Chairwoman Waters Issues Statement on Housing Needs of Families Leaving FEMA’s Toxic Trailers

February 25, 2008

Washington, DC - Rep. Maxine Waters, Chairwoman of the Subcommittee on Housing and Community Opportunity today released the following statement regarding the housing needs of families in trailers that FEMA acknowledges are contaminated with formaldehyde:

        “Finally, the Federal Emergency Management Administration has admitted what people living in these trailers have known for several years: The trailers contain high levels of formaldehyde that pose serious health risks for residents. Almost after moving in, trailer residents complained about respiratory and other formaldehyde-related health problems.

        “The first private study on the unacceptable levels of formaldehyde in these trailers was in 2006. A few months later the Occupational Health and Safety Administration conducted its own testing and found formaldehyde concentration as high as 5 parts per million or 50 times higher than the level the Environmental Protection Agency considers “elevated.” But FEMA didn’t stop the sale or deployment of trailers until July 2007. And here it is 2008 and it still has no plan to move families out of these environmental health hazards and into safe, permanent, and affordable housing.

        “FEMA must rise to the challenge of getting these 38,000 families out of its toxic trailers as soon as possible and move them into safe, permanent, and affordable housing. Unfortunately, because affordable housing creation has not been a priority of the Bush Administration, this will be a difficult task.

        “The Bush Administration has failed to ensure that the Gulf Coast region has an adequate supply of affordable housing for its displaced persons, including those in trailers.
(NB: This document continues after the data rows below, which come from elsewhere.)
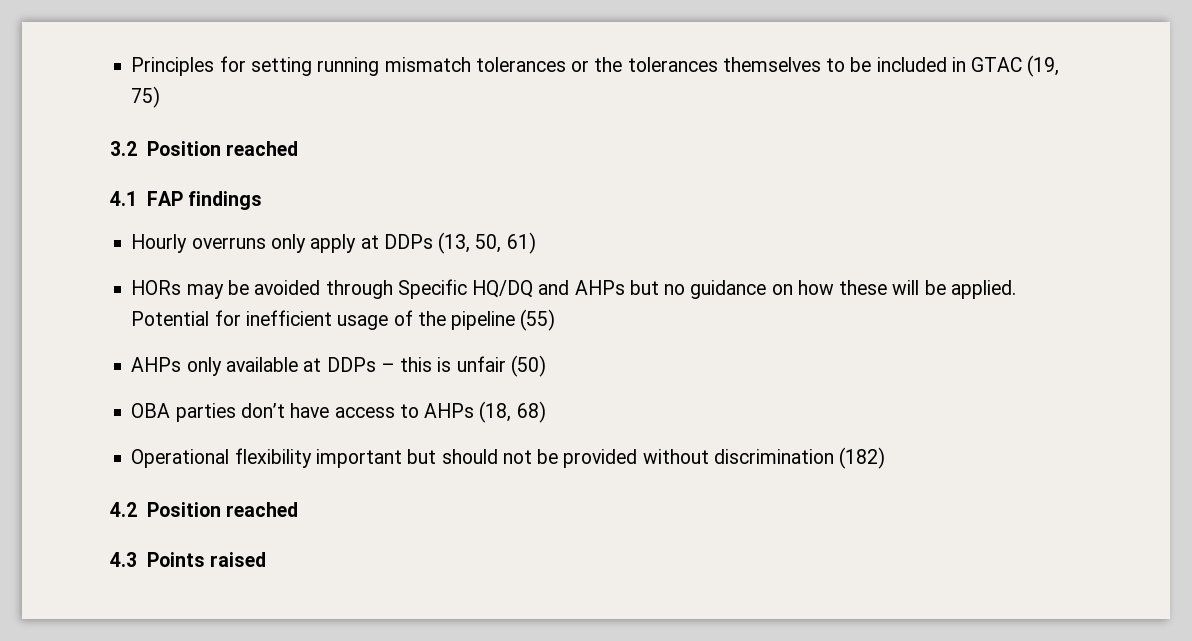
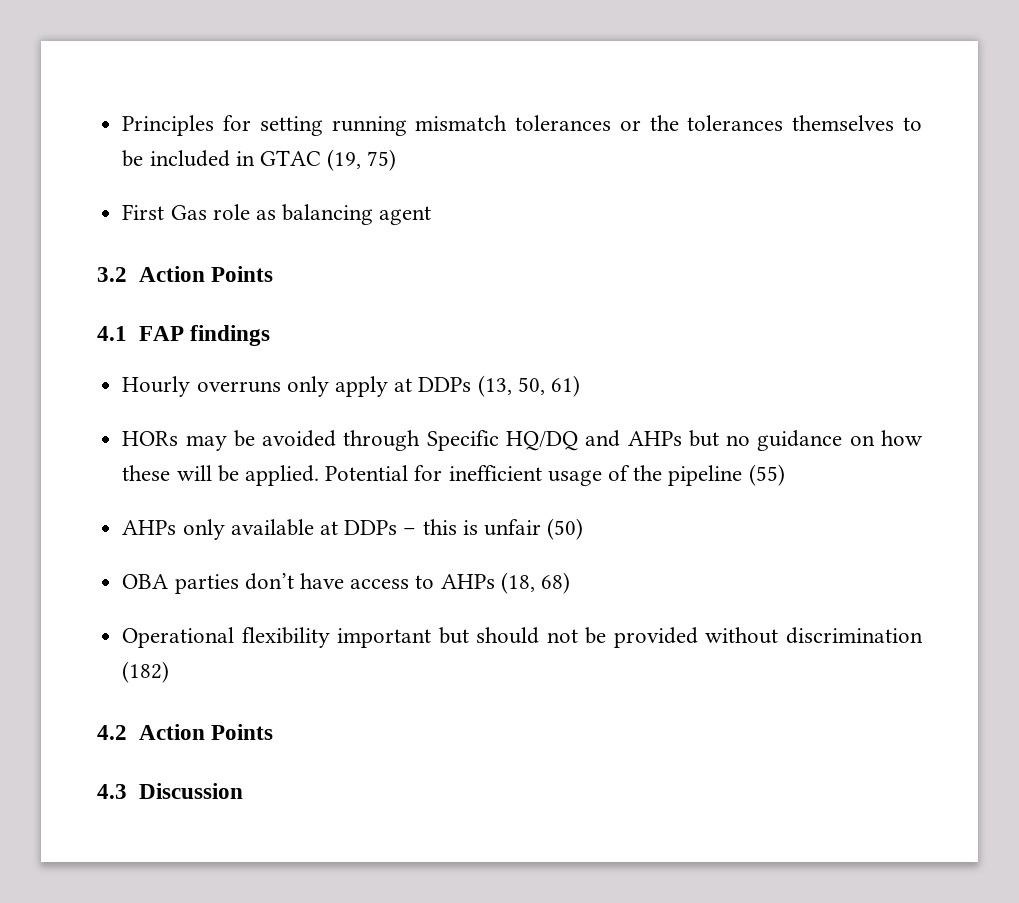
+ First Gas role as balancing agent
- 3.2 Position reached
+ 3.2 Action Points
- 4.2 Position reached
+ 4.2 Action Points
- 4.3 Points raised
+ 4.3 Discussion

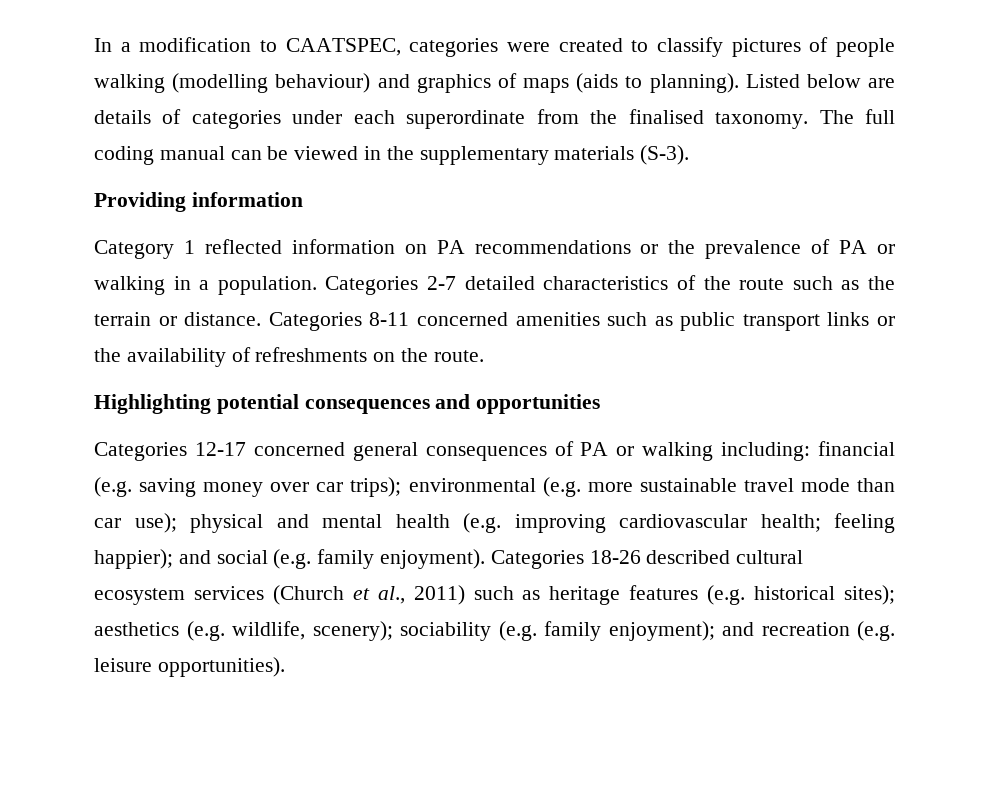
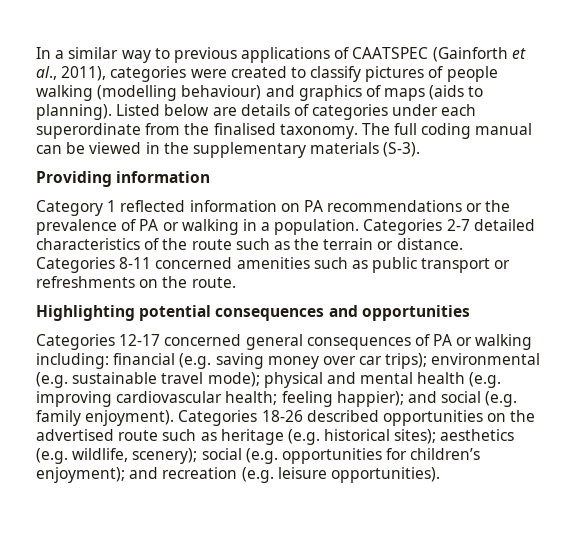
- In a modification to CAATSPEC, categories were created to classify pictures of people walking (modelling behaviour) and graphics of maps (aids to planning).
+ In a similar way to previous applications of CAATSPEC (Gainforth et al., 2011), categories were created to classify pictures of people walking (modelling behaviour) and graphics of maps (aids to planning).
- Categories 8-11 concerned amenities such as public transport links or the availability of refreshments on the route.
+ Categories 8-11 concerned amenities such as public transport or refreshments on the route.
- Categories 12-17 concerned general consequences of PA or walking including: financial (e.g. saving money over car trips); environmental (e.g. more sustainable travel mode than car use); physical and mental health (e.g. improving cardiovascular health; feeling happier); and social (e.g. family enjoyment).
+ Categories 12-17 concerned general consequences of PA or walking including: financial (e.g. saving money over car trips); environmental (e.g. sustainable travel mode); physical and mental health (e.g. improving cardiovascular health; feeling happier); and social (e.g. family enjoyment).
- Categories 18-26 described cultural ecosystem services (Church et al., 2011) such as heritage features (e.g. historical sites); aesthetics (e.g. wildlife, scenery); sociability (e.g. family enjoyment); and recreation (e.g. leisure opportunities).
+ Categories 18-26 described opportunities on the advertised route such as heritage (e.g. historical sites); aesthetics (e.g. wildlife, scenery); social (e.g. opportunities for children’s enjoyment); and recreation (e.g. leisure opportunities).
The administration approved redevelopment plans in Mississippi and Louisiana that provide less affordable housing than was available before Hurricane Katrina. It even allowed the state of Mississippi to move $600 million from housing assistance to the redevelopment of the Port of Gulfport.

        “In New Orleans, the administration has approved the demolition of 4,500 units of public housing, with no regard to the 12,000 homeless persons who could have benefited from having a roof over their heads. The demolition of New Orleans’ public housing during an affordable housing crisis is a prime example of this Administration’s short-sightedness and lack of concern for our country’s low-income renters.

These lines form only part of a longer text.